Kuprelis is the most prominent of Šeinius' works. It follows Olesis, a miller who gradually recounts his life story to another person as the flour of the windmill is being milled. Olesis, also known as Kuprelis, has been hunchbacked since childhood, and is also poor, but is gifted with artistic talents and a sensitive heart. Realizing his sad fate, and wanting to become closer to God and to art, he decides to become a church organist. He falls in love with Kunigunda (Gundė), but she deceives him and leaves him for someone who holds possession of stolen money and is more attractive. Olesis becomes disillusioned with God, settles far from his birthplace, and becomes a hermit who reads various, mostly German philosophical books.
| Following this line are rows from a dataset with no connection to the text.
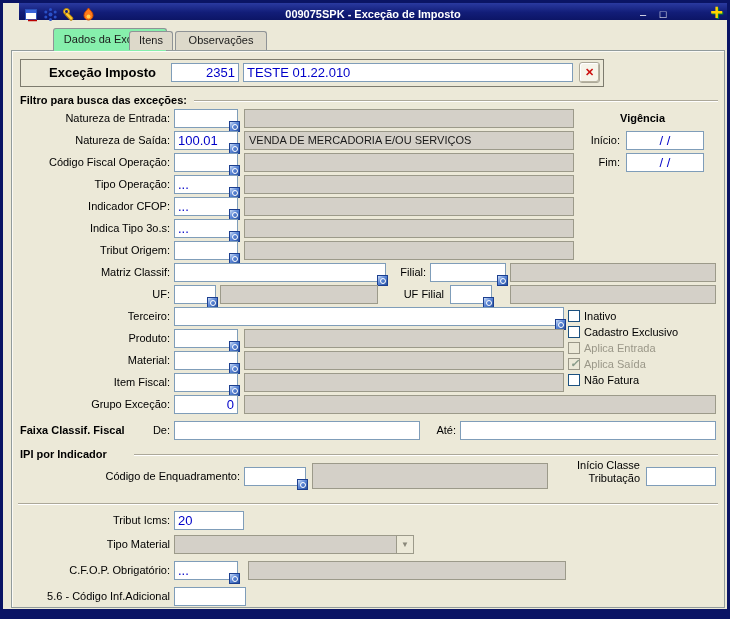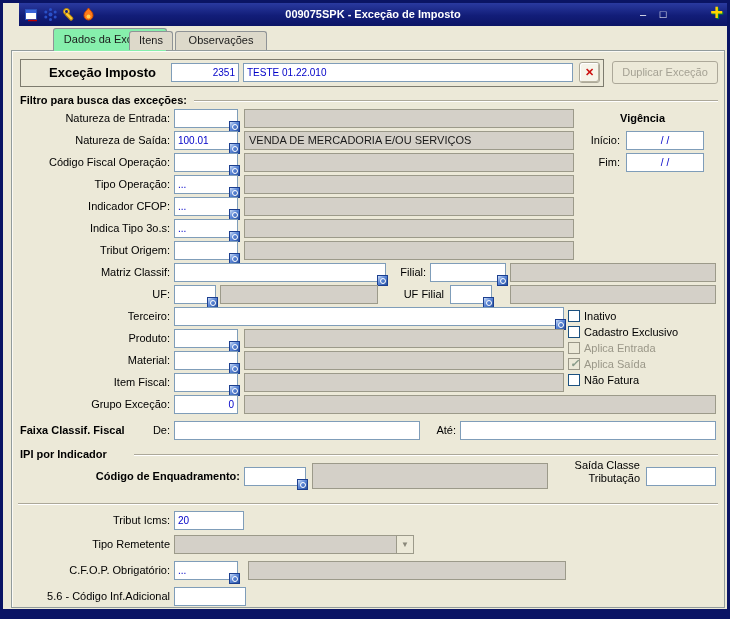--- a/index.html
+++ b/index.html
@@ -10,7 +10,7 @@
     border:3px solid #0a1464; border-bottom:10px solid #0a1464; background:#ece9d8; }
 
   
-  .titlebar { position:absolute; left:16px; top:0; right:0; height:23px;
+  .titlebar { position:absolute; left:16px; top:0; right:0; height:17px;
     background:linear-gradient(180deg,#2a3aa0 0%,#121d78 55%,#0c1566 100%);padding-left:46px; }
   .titlebar .ticons { position:absolute; left:5px; top:4px; display:flex; gap:4px; }
   .ticon { width:15px; height:15px; display:inline-block; }

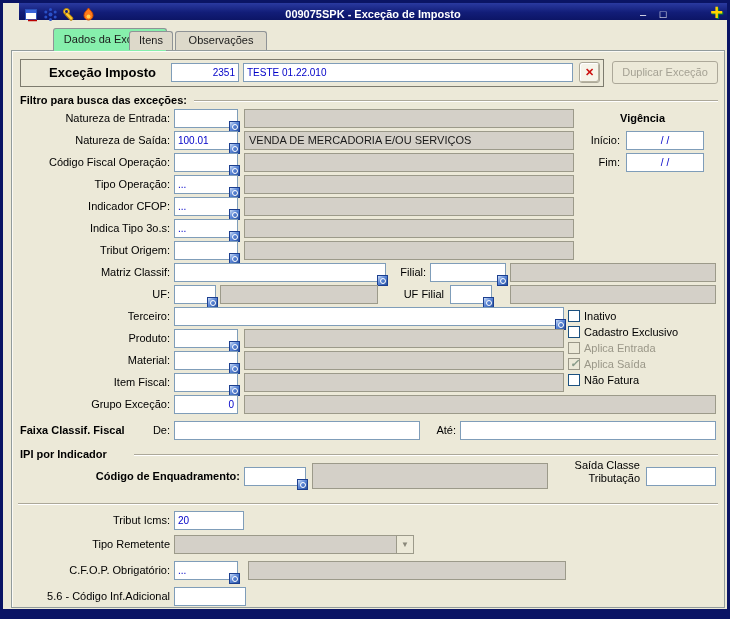--- a/index.html
+++ b/index.html
@@ -39,7 +39,7 @@
 
   .fld { position:absolute; height:19px; }
   .fld input { width:100%; height:19px; box-sizing:border-box; border:1px solid #7f9db9;
-    background:#fff; color:#0000c8; font-family:inherit; font-size:10px; padding:0 3px; outline:none; }
+    background:#fff; color:#0000c8; font-family:inherit; font-size:13px; padding:0 3px; outline:none; }
   .fld.r input { text-align:right; }
   .fld.c input { text-align:center; }
 

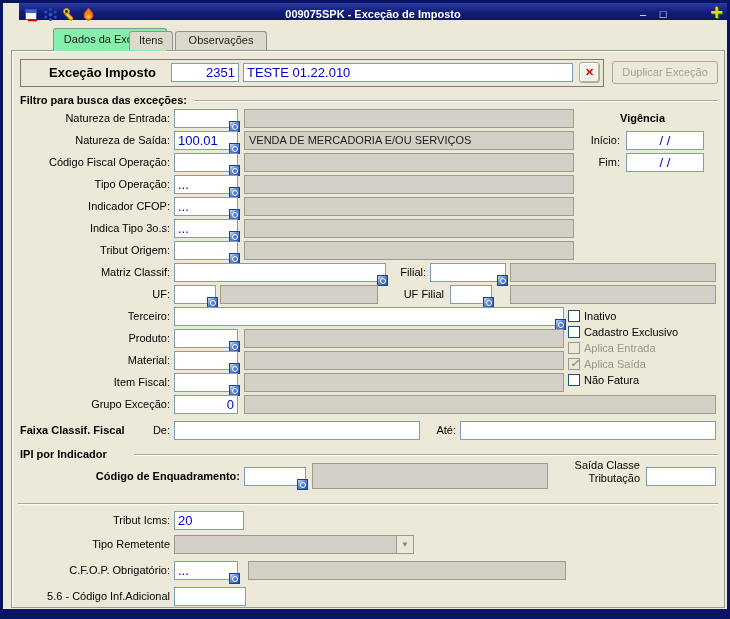--- a/index.html
+++ b/index.html
@@ -144,7 +144,6 @@
       </span>
       <span class="btn xbtn" style="left:558px;top:2px;width:21px;height:21px;"><span>✕</span></span>
     </div>
-    <span class="btn disabled" style="left:600px;top:10px;width:106px;height:23px;line-height:21px;">Duplicar Exceção</span>
 
     <span class="ltxt b" style="left:8px;top:40px;">Filtro para busca das exceções:</span>
     <span class="hline" style="left:182px;top:49px;width:524px;"></span>

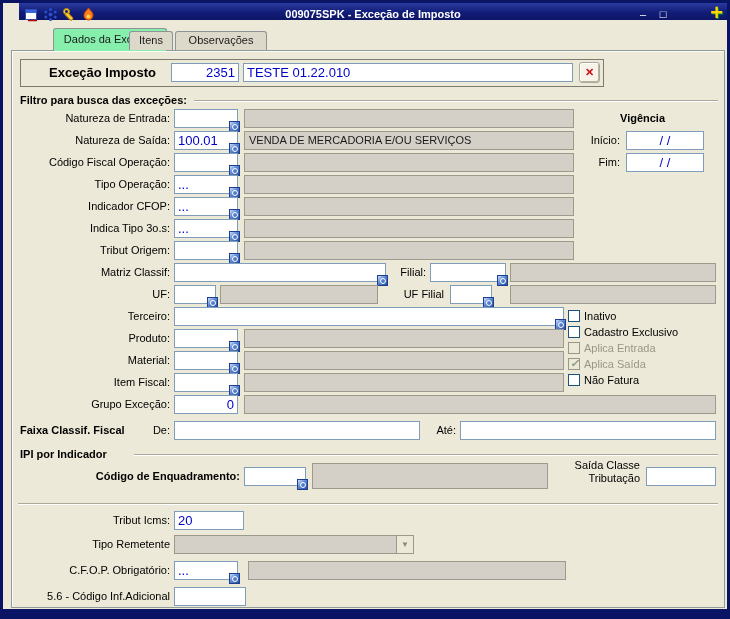--- a/index.html
+++ b/index.html
@@ -299,7 +299,7 @@
       <i class="lk"></i>
     </span>
     <span class="desc tall" style="left:300px;top:412px;width:236px;"></span>
-    <span class="lbl" style="left:540px;top:408px;width:88px;height:28px;line-height:13px;white-space:normal;">Saída Classe Tributação</span>
+    <span class="lbl" style="left:540px;top:408px;width:88px;height:28px;line-height:13px;white-space:normal;">Início Classe Tributação</span>
     <span class="fld" style="left:634px;top:416px;width:70px;">
       <input value="" style="">
     </span>

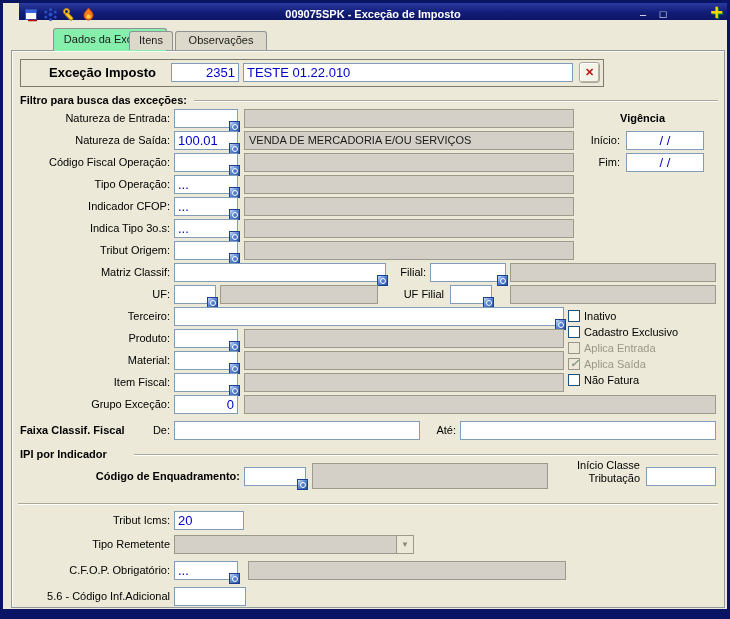--- a/index.html
+++ b/index.html
@@ -293,7 +293,7 @@
     <span class="ltxt b" style="left:8px;top:394px;">IPI por Indicador</span>
     <span class="hline" style="left:122px;top:403px;width:584px;"></span>
 
-    <span class="lbl" style="left:0;top:416px;width:228px;font-weight:bold;">Código de Enquadramento:</span>
+    <span class="lbl" style="left:0;top:416px;width:228px;">Código de Enquadramento:</span>
     <span class="fld" style="left:232px;top:416px;width:62px;">
       <input value="" style="">
       <i class="lk"></i>

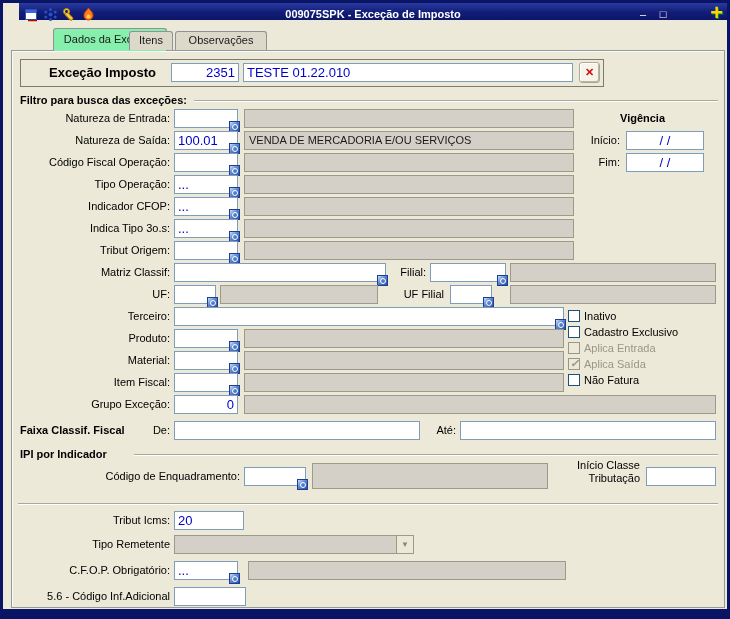--- a/index.html
+++ b/index.html
@@ -311,7 +311,7 @@
       <input value="20" style="">
     </span>
 
-    <span class="lbl" style="left:0;top:484px;width:158px;">Tipo Remetente</span>
+    <span class="lbl" style="left:0;top:484px;width:158px;">Tipo Material</span>
     <span class="combo" style="left:162px;top:484px;width:240px;">
       <span></span>
       <span class="arrow">▼</span>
Kuprelis not only tells the events consistently but also stops at the most important places, reflects on them, and comments on them from the perspective of time. Such a plot and narrative composition were new in Lithuanian literature. The theme of nature is important in the novel also – the colors and moods of nature correspond to the inner feelings of the characters. The novel takes place during the time of the Lithuanian press ban, so the theme of Lithuania, the struggle for national consciousness is developed in parallel with the love line of the young people.